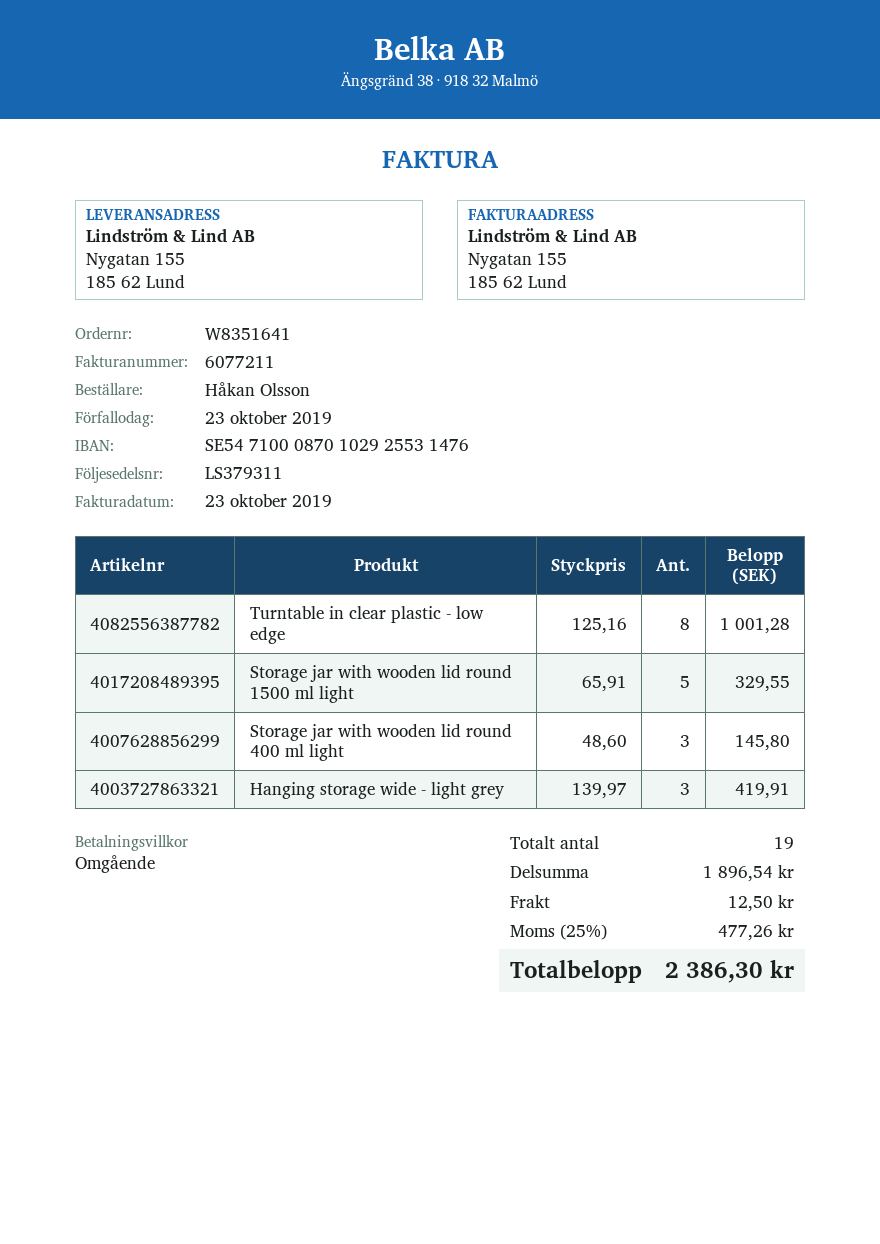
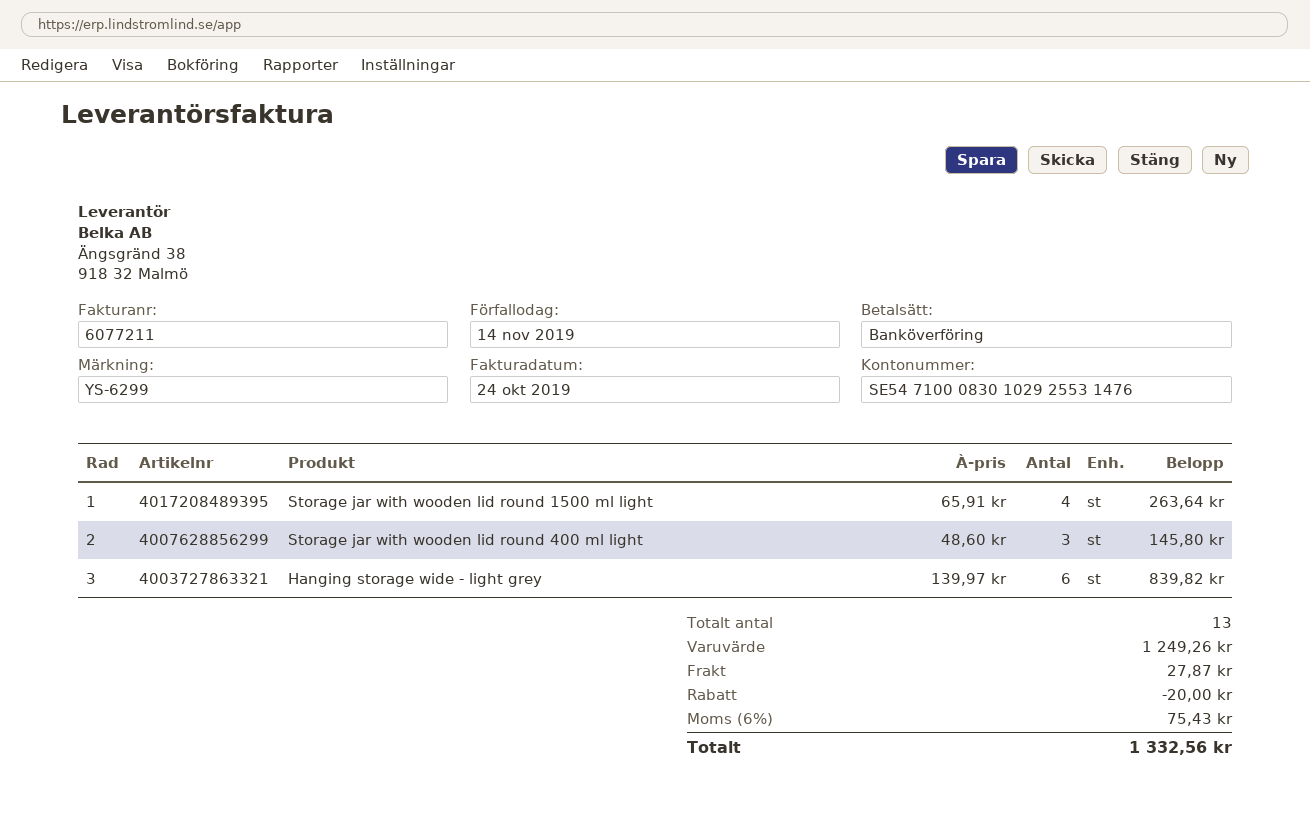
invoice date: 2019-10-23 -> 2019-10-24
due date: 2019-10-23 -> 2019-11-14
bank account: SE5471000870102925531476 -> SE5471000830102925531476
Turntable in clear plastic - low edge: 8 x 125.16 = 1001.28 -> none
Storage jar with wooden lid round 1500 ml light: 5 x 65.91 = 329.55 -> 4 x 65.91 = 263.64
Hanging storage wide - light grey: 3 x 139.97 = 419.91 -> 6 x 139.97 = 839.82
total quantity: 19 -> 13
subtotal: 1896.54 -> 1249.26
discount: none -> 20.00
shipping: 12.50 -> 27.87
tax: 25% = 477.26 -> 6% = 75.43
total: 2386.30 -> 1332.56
====
▶ _Required work_:
Only lines holding the string "light" are wanted; gather each one from the entries above.

▶ _Solution below_:
Storage jar with wooden lid round 1500 ml light: 5 x 65.91 = 329.55 -> 4 x 65.91 = 263.64
Hanging storage wide - light grey: 3 x 139.97 = 419.91 -> 6 x 139.97 = 839.82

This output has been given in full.